Jakarta, aktual.com – Mantan Sekretaris BUMN, Said Didu, mempertanyakan arah kedaulatan ekonomi Indonesia setelah muncul polemik izin internasional bagi tiga bandara khusus. Ia menilai situasi ini menguatkan kegelisahan banyak pihak.

“Saya makin memaklumi keresahan Bapak Menhan atas terancamnya kedaulatan ekonomi,” ujarnya, dikutip dari X, Jumat (28/11/2025).

Polemik itu mencuat ketika pemerintah melalui Menteri Perhubungan Dudy Purwagandhi menerbitkan Kepmenhub Nomor KM 38 Tahun 2025 pada 8 Agustus 2025. Aturan tersebut memungkinkan tiga bandara khusus melakukan penerbangan langsung ke luar negeri, baik untuk penumpang maupun kargo, dan hal itu dianggap berisiko bagi pengawasan negara.

“Ketiga Bandara tersebut adalah tempat perampokan sumberdaya alam,” ujar dia.

Tiga bandara yang dimaksud berada di Morowali milik PT IMIP, di Halmahera Tengah milik PT Wade Bay Nickel, serta di Pelalawan Riau milik PT APP. Dua dari perusahaan itu terkait dengan investor China.

Said Didu menilai lokasi tersebut sensitif karena berada di pusat aktivitas industri ekstraktif yang menggerakkan arus bahan tambang. “Sebagai info, bahwa Menhub adalah Wakil Bendahara Tim Pemenangan Pasangan Jokowi – Ma’roef pada Pilpres 2019,” ujarnya.

Ia kemudian mengaitkan persoalan ini dengan dugaan skandal di kawasan IMIP. Menurutnya, terungkapnya bandara IMIP sebagai bandara ilegal oleh tim PKH yang dipimpin Jenderal TNI (Purn) Sjafrie Sjamsuddin adalah sinyal kuat adanya masalah besar.

“Saya duga keras bhw ada skandal besar di IMIP,” ujar dia.

Indikasi pertama yang disampaikan Said Didu adalah soal rencana peresmian IMIP pada Mei 2015. Ia menyebut Presiden Joko Widodo (Jokowi) saat itu meminta pandangan Menteri ESDM Sudirman Said, yang memberi masukan agar peresmian tidak dilakukan karena belum clean and clear.

Namun Presiden tetap meresmikannya tanpa mengikutsertakan Menteri ESDM. “Tapi Presiden tetap meresmikan tanpa mengajak Menteri ESDM,” ujarnya.

Indikasi kedua adalah keberadaan pelabuhan bebas berukuran besar di kawasan tersebut.
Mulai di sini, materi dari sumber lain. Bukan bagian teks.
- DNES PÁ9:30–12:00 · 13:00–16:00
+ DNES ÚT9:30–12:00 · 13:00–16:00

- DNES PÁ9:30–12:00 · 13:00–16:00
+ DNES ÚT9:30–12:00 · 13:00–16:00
Fasilitas itu menurutnya menjadi titik keluar masuk komoditas bernilai tinggi dengan pengawasan yang dinilai tidak optimal. “Di lokasi tersebut juga terdapat pelabuhan bebas yang sangat besar,” ujar dia.

Sementara indikasi ketiga berkaitan dengan kasus ekspor ilegal ore nikel sebesar 5,3 juta ton yang ditangani Komisi Pemberantasan Korupsi (KPK), dengan nilai mencapai Rp 14,5 triliun. Ia menduga aktivitas itu melalui pelabuhan yang berada dalam kawasan IMIP, dan keterlibatan pejabat tinggi negara belum diungkap secara tuntas.

“Yang diduga melibatkan pejabat tinggi negara yg sampai saat ini masih ditutupi,” ujarnya.

Said Didu menyatakan bahwa pengamatannya bukan tanpa dasar. Ia menyebut sudah empat kali mendatangi kawasan IMIP, sebelum dan sesudah peresmian, dengan kunjungan terakhir pada 2025. “Jadi agak paham,” ujarnya.